Location
- Cottingley New Road Bingley West Yorkshire, BD16 1TZ England
- Coordinates: 53°49′49″N 1°49′03″W﻿ / ﻿53.8304°N 1.8175°W

Information
- Type: Academy
- Local authority: Bradford
- Trust: Dixons Academies Trust Bradford
- Department for Education URN: 146198 Tables
- Ofsted: Reports
- Principal: Francesca Hitch
- Gender: Mixed
- Age: 11 to 16
- Enrolment: 872 as of November 2024^{[update]}
- Website: http://www.dixonsco.com

= Dixons Cottingley Academy =

Dixons Cottingley Academy (formerly Samuel Lister Academy, Aire Valley School, Nab Wood School and originally Nab Wood Grammar School) is a mixed secondary school located in Cottingley, West Yorkshire, England.

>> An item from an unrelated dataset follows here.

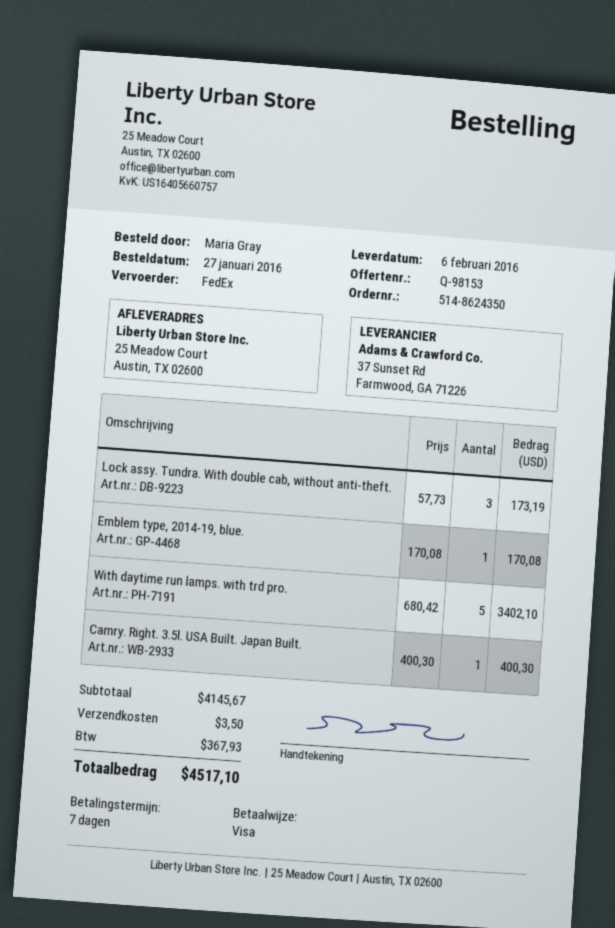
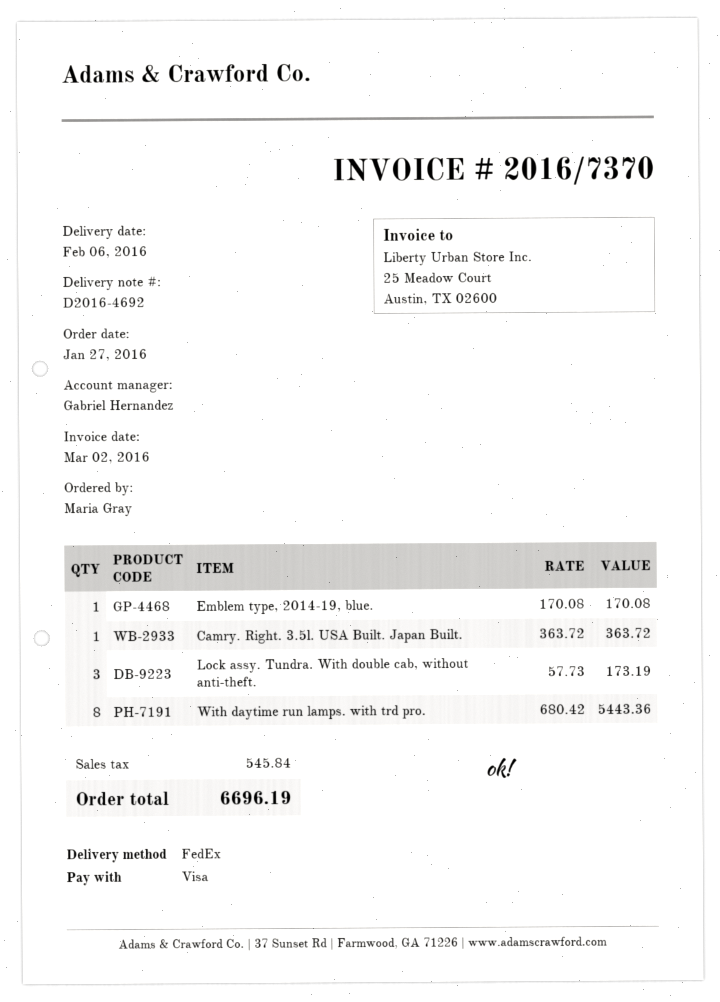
With daytime run lamps. with trd pro.: 5 x 680.42 = 3402.10 -> 8 x 680.42 = 5443.36
Camry. Right. 3.5l. USA Built. Japan Built.: 1 x 400.30 = 400.30 -> 1 x 363.72 = 363.72
shipping: 3.50 -> none
tax: 367.93 -> 545.84
total: 4517.10 -> 6696.19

Originally opened as Nab Wood Grammar School, later Nab Wood School, it was later a foundation school administered by Bradford City Council and the Nab Wood Community Trust. As Aire Valley School it converted to academy status in April 2012 and was renamed after Samuel Lister, 1st Baron Masham, an inventor and industrialist, notable for inventing the Lister nip comb. It was later renamed Dixons Cottingley Academy. The school is now sponsored by Dixons Academies Trust but continues to coordinate with the Bradford City Council for admissions. It was graded as a 'Good' school in November 2022 by Ofsted.

Dixons Cottingley Academy offers GCSEs and BTECs as programmes of study for pupils.